Hayes was involved with his parish, St. Phillip’s Episcopal Church, and was an active member of Laurel Historical Society, helping with exhibits.

“I served with Doug on both the Laurel Historic District Commission, and on the exhibits committee at the Laurel Historical Society,” wrote Karen Lubieniecki, chair of the Laurel Historical Society, in an email. “He was a dedicated preservationist and brought calm judgement and, as chair, leadership to its deliberations, and a commitment to preserving Laurel’s historic fabric. As a member of the LHS exhibit committee, he was an enthusiastic and diligent researcher, writer and team member.”

Moe echoed Lubieniecki on Hayes’ leadership abilities.

“He was always ready for his meetings.
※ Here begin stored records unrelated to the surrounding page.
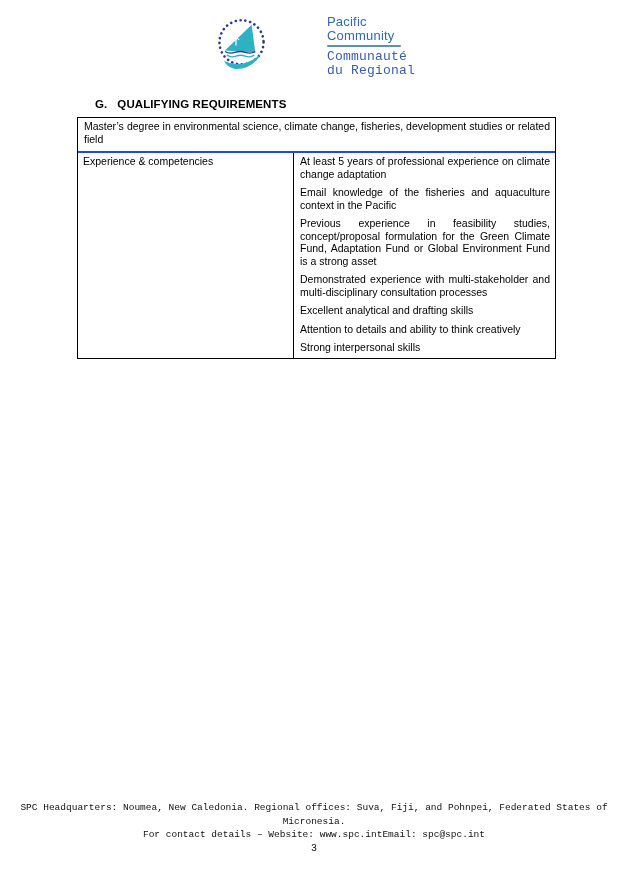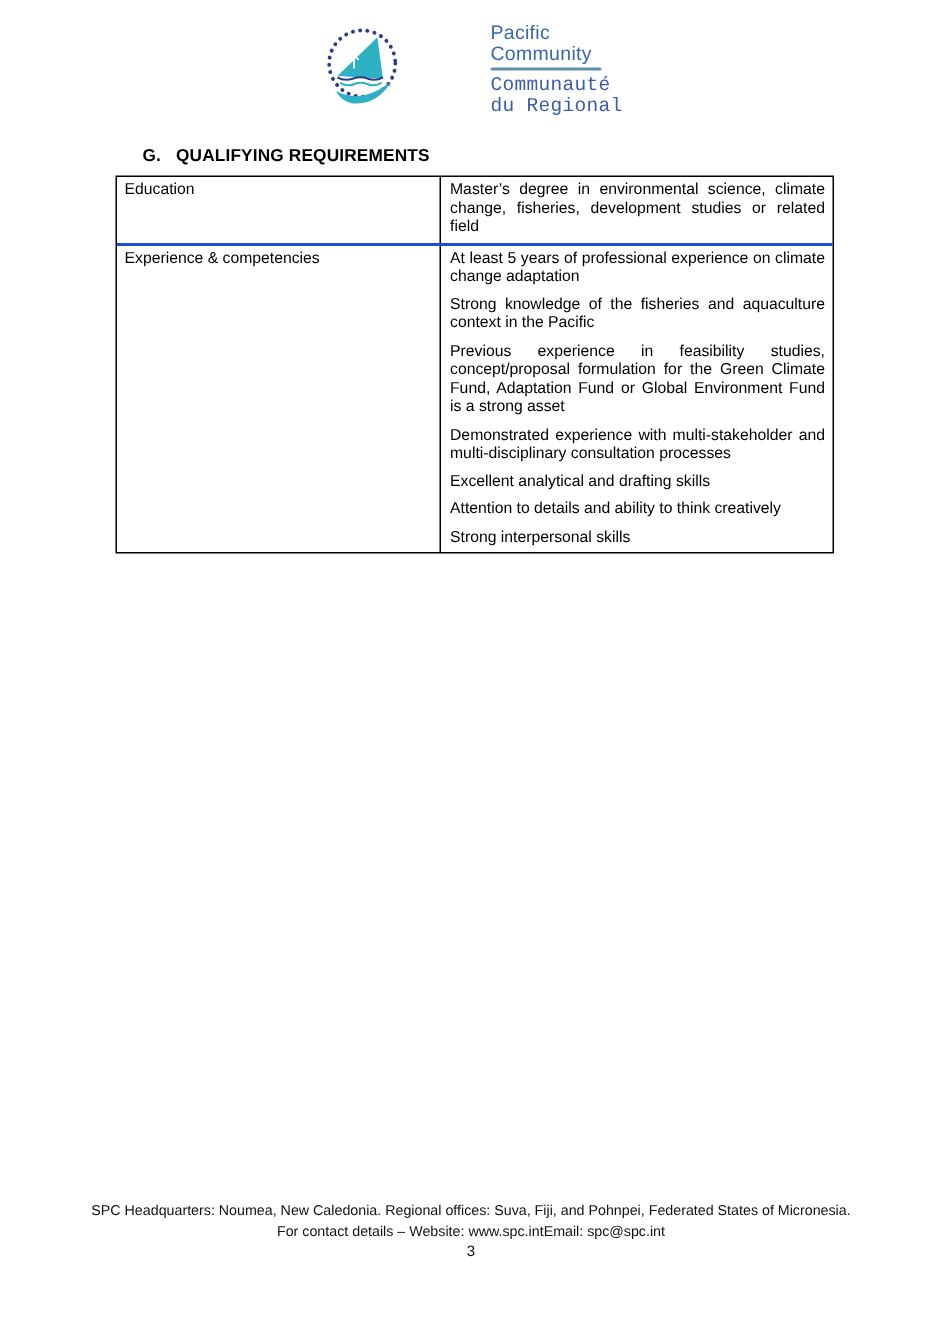--- a/index.html
+++ b/index.html
@@ -96,7 +96,6 @@
   <div class="req-table">
 
     <div class="t-row row-education">
-      <div class="t-label">Education</div>
       <div class="t-content">
         <p>Master’s degree in environmental science, climate change, fisheries, development studies or related field</p>
       </div>

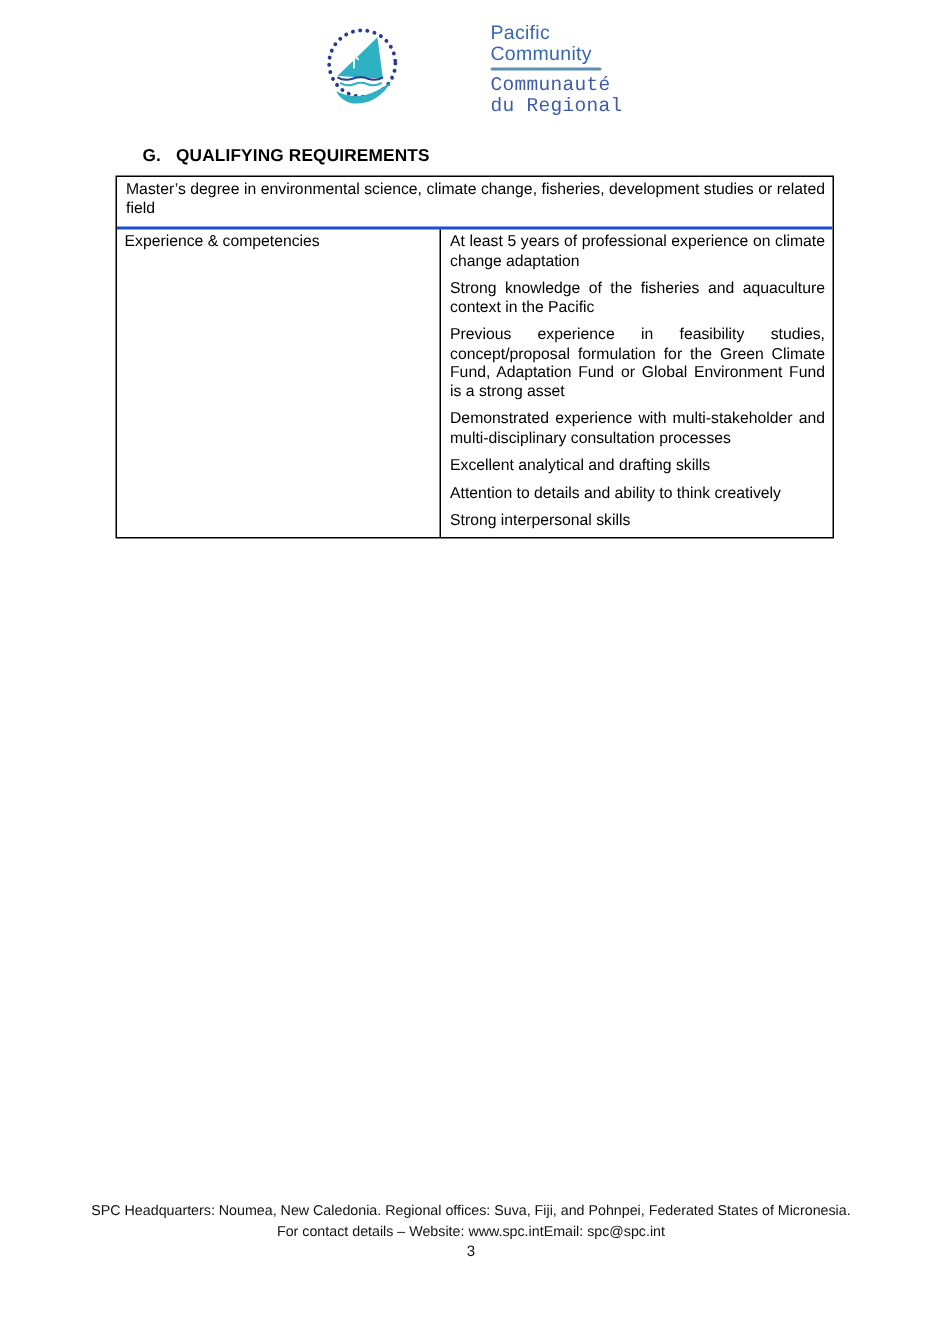--- a/index.html
+++ b/index.html
@@ -105,7 +105,7 @@
       <div class="t-label">Experience &amp; competencies</div>
       <div class="t-content">
         <p>At least 5 years of professional experience on climate change adaptation</p>
-        <p>Strong knowledge of the fisheries and aquaculture context in the Pacific</p>
+        <p>Email knowledge of the fisheries and aquaculture context in the Pacific</p>
         <p>Previous experience in feasibility studies, concept/proposal formulation for the Green Climate Fund, Adaptation Fund or Global Environment Fund is a strong asset</p>
         <p>Demonstrated experience with multi-stakeholder and multi-disciplinary consultation processes</p>
         <p>Excellent analytical and drafting skills</p>

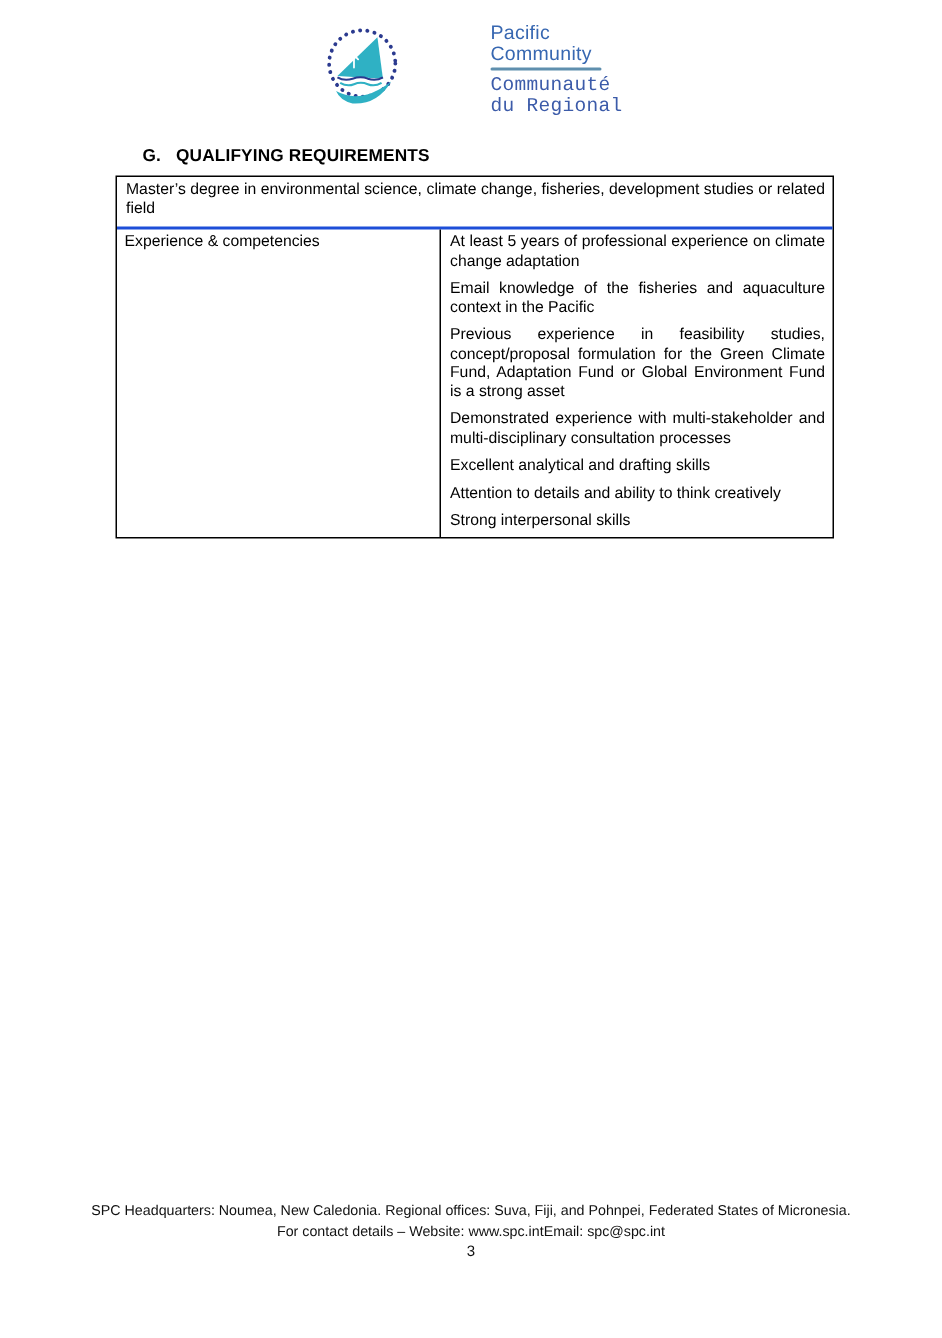--- a/index.html
+++ b/index.html
@@ -52,7 +52,7 @@
   
   .footer {
     position: absolute; top: 801px; left: 0; right: 0;
-    text-align: center; font-size: 9.5px; line-height: 13.5px; color: #111;
+    text-align: center; font-size: 9.5px; line-height: 13.5px; color: #111; font-family: Liberation Mono, monospace;
   }
   .footer-line3 { display: flex; justify-content: center; }
   .page-number { font-size: 10px; margin-top: 0; }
He came and knew what he wanted to talk about,” Moe said.

Ann Bennett, executive director of Laurel Historical Society, wrote in an email:

“We were shocked and saddened to hear of Doug’s passing. Doug’s passion and curiosity were infectious and he brought great enthusiasm and knowledge to our Exhibits Committee. He was quick to find interesting facts and enjoyed taking deep dives into his research. We hope that Doug’s legacy and commitment to the history and people of Laurel will live on through the Laurel Historical Society.”

Hayes graduated from Richard Montgomery High in Rockville. He studied journalism at the University of Maryland, College Park from 1971 to 1974 and at the University of Maryland University College, where he graduated in 1978. In 2017, he officially retired after a career working in IT support and analysis.

“He was also a neighbor and a friend, and in all his roles he will be much missed,” Lubieniecki wrote.